Eight days after Blackwolf regained permanent custody of Kenneth, she killed
him.
After Kenneth's death, tribal prosecutor Tasympt said he sent a letter to other
tribal officials asking for a review of the case in hopes of discovering what had
gone wrong. He said he never got a reply.
"Our system let that child down," Tasympt said.
Federal prosecutors charged Blackwolf with second-degree murder. She at first
contended that Kenneth accidentally struck his head on a stove when she pushed
him in a moment of anger, records show.
A deputy state medical examiner later determined the injury could not have
happened that way and was caused by a blow equivalent in force to falling from a
two-story building.
Facing a possible life sentence, Blackwolf changed her plea to guilty in November
in exchange for federal prosecutors' recommendation that she serve 12 to 14 1/2
years in prison. She is to be sentenced Feb. 17.
Williams, the federal prosecutor, said Kenneth's killing has prompted an
investigation of the deaths of two of Blackwolf's other infant sons.
One, a 3-month-old, asphyxiated in 1992 while in a hammocklike swing with a
scarf tied around him.
The other, a 2-month-old, died in 2000 of what was thought to be sudden infant
death syndrome.
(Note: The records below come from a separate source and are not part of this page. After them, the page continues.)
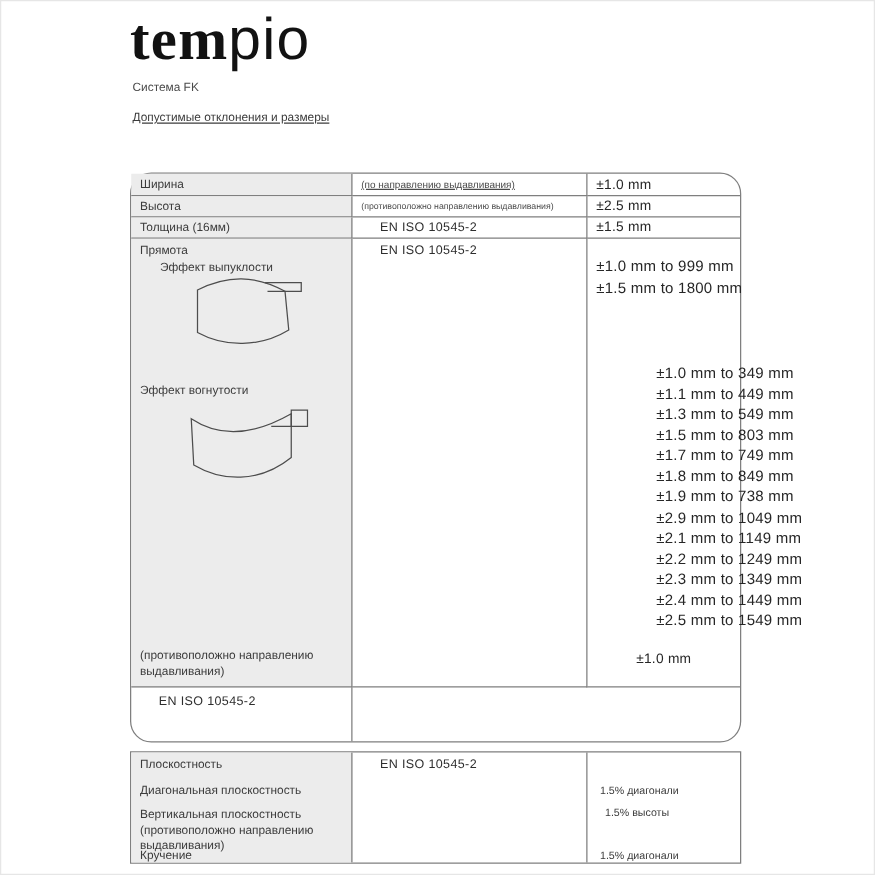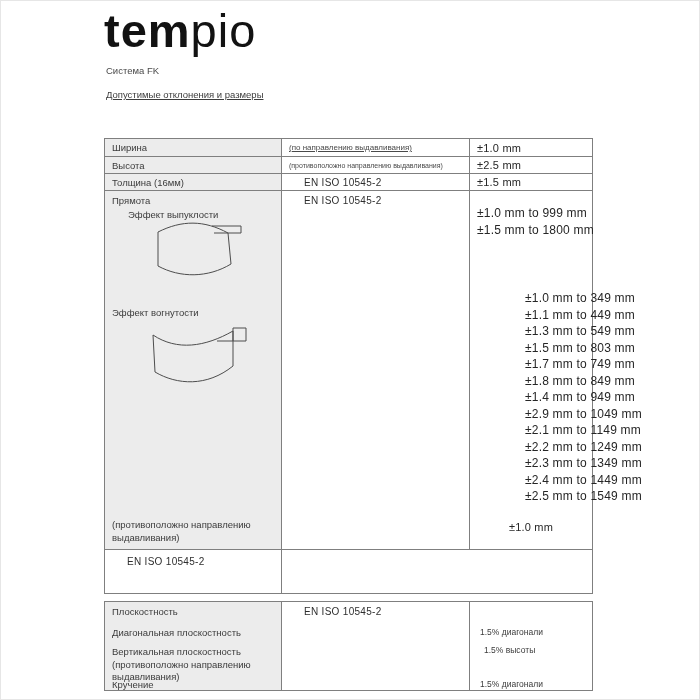"tem" .logo .bold { font-family: none -> Liberation Serif, serif }
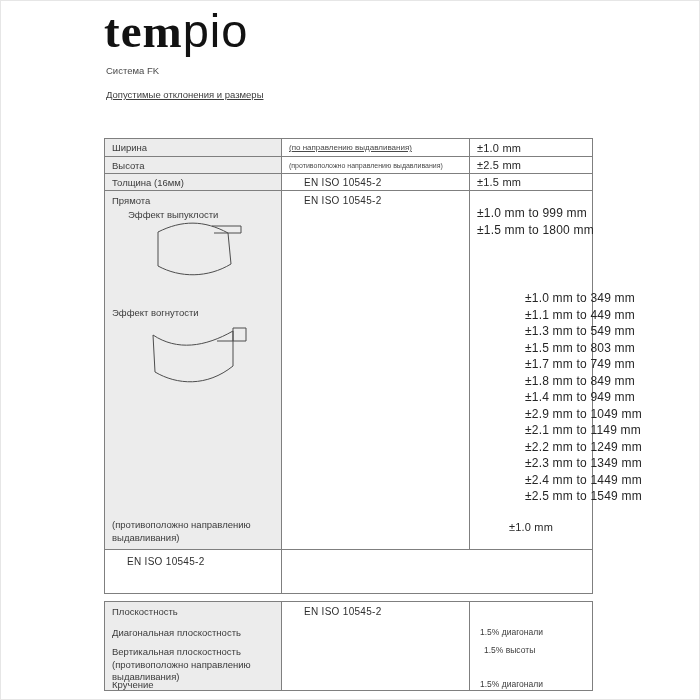"Ширина" .t1 { border-radius: none -> 17px }
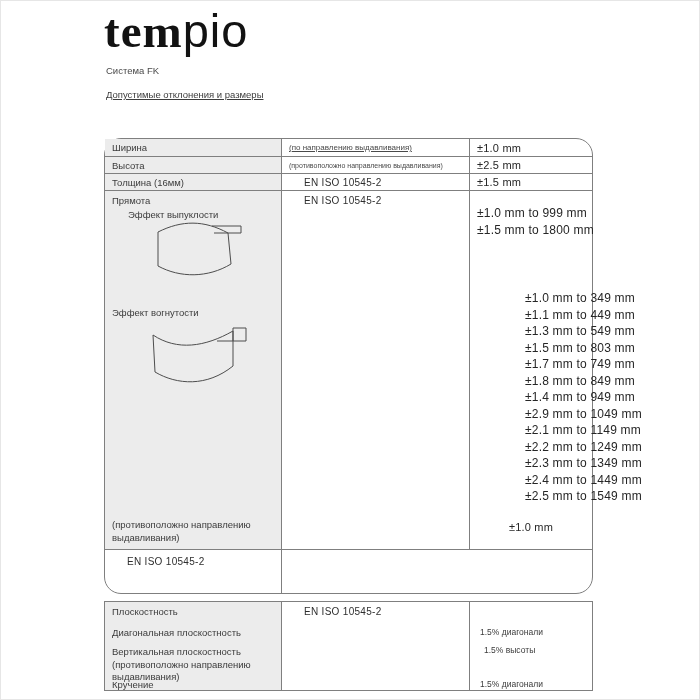"±1.4 mm to 949 mm" div { text: 1.4 mm to 949 -> 1.9 mm to 738 }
No autopsy was performed.
Creelman, the longtime Indian Health Service physician, said that lack of inquiry
-- required of Oregon counties and common on other reservations -- prevents
Warm Springs from finding clues that might save other lives.
"We need to make sure the whole process is looking out for the well-being of the
child," he said. "Right now, the accountability isn't there."